The exhibition at the Royal Academy of London shows Monet's masterpieces (1840-1926) made after 1900. Even if the artist was sixty years old at the beginning of the new century, his artistic research was still dinamic and full of innovations, and most of his late works, in fact, have strong simbolic relevance, that go further than the impressionistic style.

The most interesting characteristic in these works is their organization in series. Along the rooms, in a cronological pathway, we can see the same objects portraited en-plein-air along different times in the day. We should notice the act of focusing on the same object with the same perspective and of varing it with coloristic effects, that move from sweet light colours in the daylight to dark shadows of the evening.

The exhibition particularily stresses the attention on seriality by showing many examples of the same subjects togheter in the same room, underlining that seriality is one of the most interesting aspects of contemporary art that will lead to Warhol's art thirty years later. Many psychoanalitic interpretations have been made but, in my opinion, it is more interesting to evalue the choice of seriality as an answer of the artist to the mechanization of modern life. Both Monet and Warhol, in fact, used to work on the same subjects to find out the human "mistake", the irrational both with painting and with serigraphy.

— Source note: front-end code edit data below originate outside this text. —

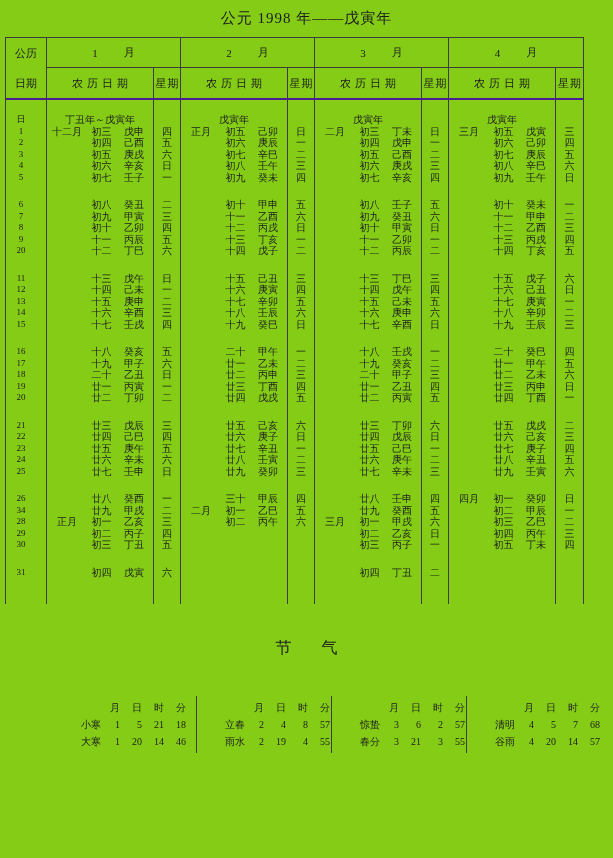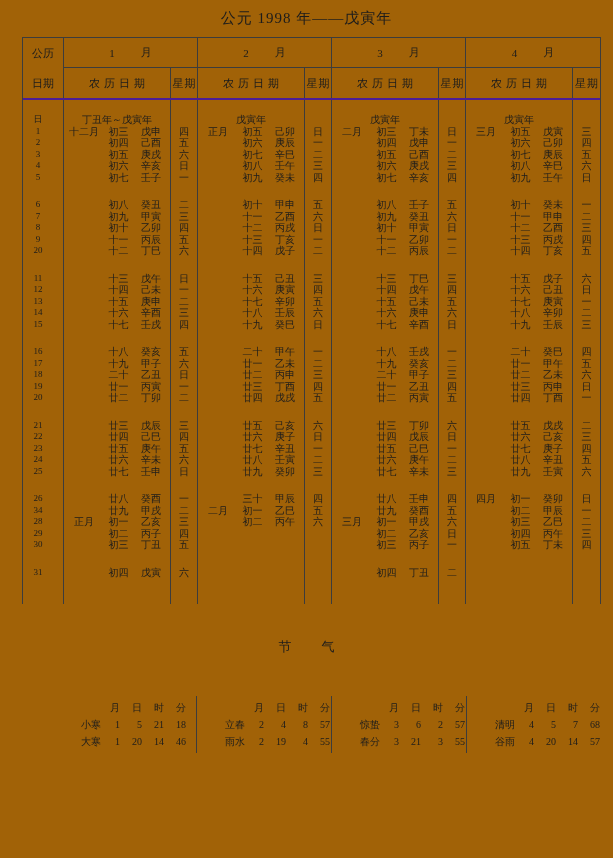--- a/index.html
+++ b/index.html
@@ -3,7 +3,7 @@
 <meta charset="utf-8">
 <style>
   html,body{margin:0;padding:0;background:#e8e8e8;}
-  .page{position:relative;width:613px;height:858px;background:#a16207;
+  .page{position:relative;width:613px;height:858px;background:#84cc16;
         font-family:"Liberation Serif","DejaVu Serif",serif;color:#1c1c1c;overflow:hidden;}
   .page-title{position:absolute;top:9px;left:0;width:100%;text-align:center;
         font-size:15px;letter-spacing:1px;}

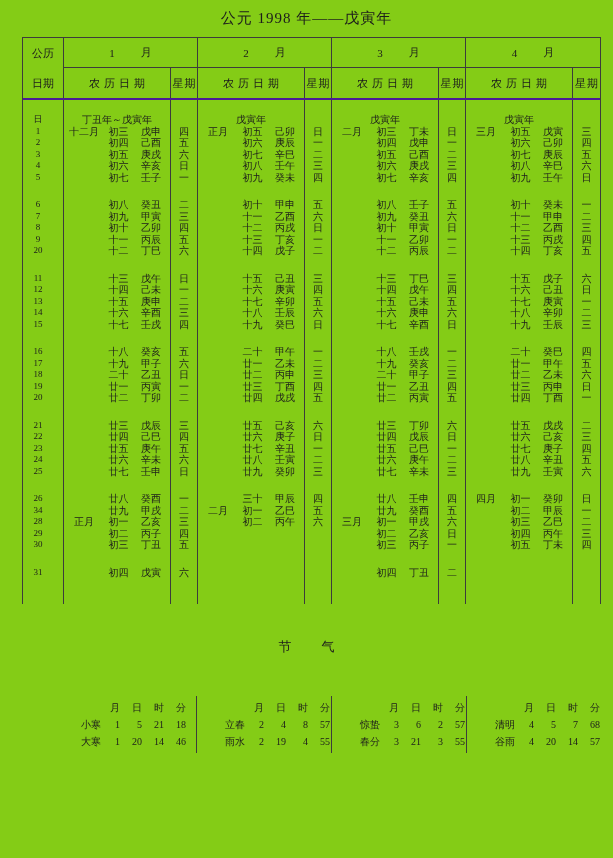--- a/index.html
+++ b/index.html
@@ -8,7 +8,7 @@
   .page-title{position:absolute;top:9px;left:0;width:100%;text-align:center;
         font-size:15px;letter-spacing:1px;}
   
-  .cal{position:absolute;left:22px;top:37px;width:579px;box-sizing:border-box;
+  .cal{position:absolute;left:5px;top:37px;width:579px;box-sizing:border-box;
        border:1px solid #3c3c3c;border-bottom:none;}
   .hdr1{display:grid;grid-template-columns:41px 134px 134px 134px 134px;height:30px;}
   .hdr2{display:grid;grid-template-columns:41px 107px 27px 107px 27px 107px 27px 107px 27px;

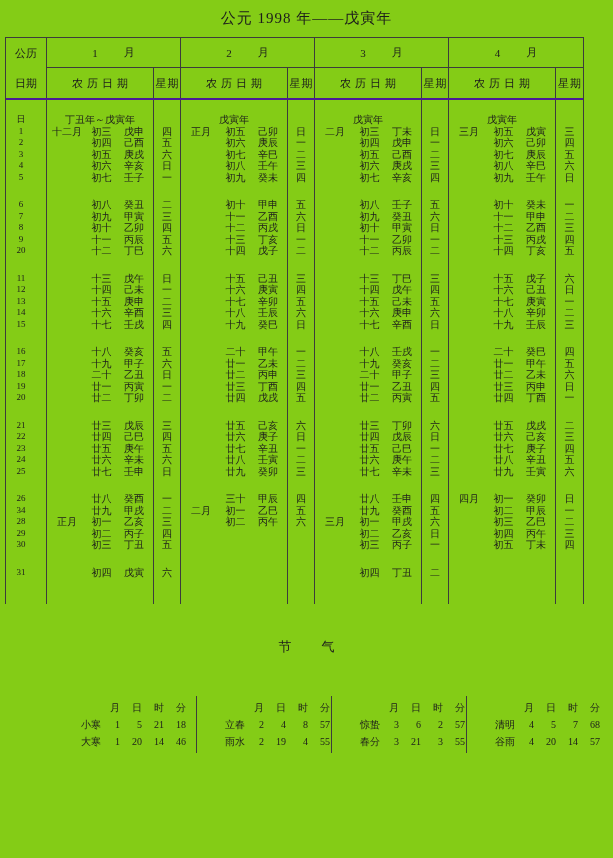--- a/index.html
+++ b/index.html
@@ -34,7 +34,7 @@
   .gz{width:30px;}
   .wc{justify-content:center;}
   
-  .terms-title{position:absolute;top:638px;left:0;width:100%;text-align:center;font-size:13px;}
+  .terms-title{position:absolute;top:638px;left:0;width:100%;text-align:center;font-size:16px;}
   .terms-title span{letter-spacing:30px;margin-right:-30px;}
   .terms{position:absolute;left:17px;top:696px;width:580px;display:flex;align-items:stretch;}
   .tblock{display:grid;grid-template-columns:46px 22px 22px 22px 22px;grid-auto-rows:17px;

The iconography of the paintings testify the many travels of Monet. He was in London between 1899 and 1904, when he worked on the Waterloo Bridge series, with grey and light blue colours, then the Charing Cross Bridge and the House of Parliament series, that show the typical mist of London. Another important journey was in Venice in 1908. In two months he realized many paintings of facades in Canal Grande, ended in studio during 1912. In 1903 and 1909 Monet made the famous Ninphees series, begun in '800 and exhibited in 1900 Durand-Ruel Gallery in Parigi. He painted flowers and the pond of his garden in the house of Giverny, a small town near the river Sein (north-west Paris), acquired in 1890. The large cut of the images will get shorter during 1914-17, when the ninphees will become big colored spots on the canvas.

This subject was a starting point to the most famous project of the french artist (begun when he was 73 years old !), Le Grandes Décorations, monumental canvas of 1917-26. in these works it is not easy to recognize the subject and there is a sort of abstraction that ipnotize the viewer, for example in The Water Lily Pond at the Kunsthaus Museum of Zurich (1915-26) made of two panels (200 x 300 cm. each).

It is interesting to notice, eventually, that this exhibition is not just of the many exhibitions of famous artists, that call for an easy large audience, as we can often see in Italy. Very often, in fact, exhibitions are made of few important works and many prints or designs, with the certainty that the audience will come to see it because of the importance of the name of the artist. Let's think about the several exhibitions in Rome of Warhol, Dalì and Picasso, that, even if they showed important works, they did not have a precise curatorial cut.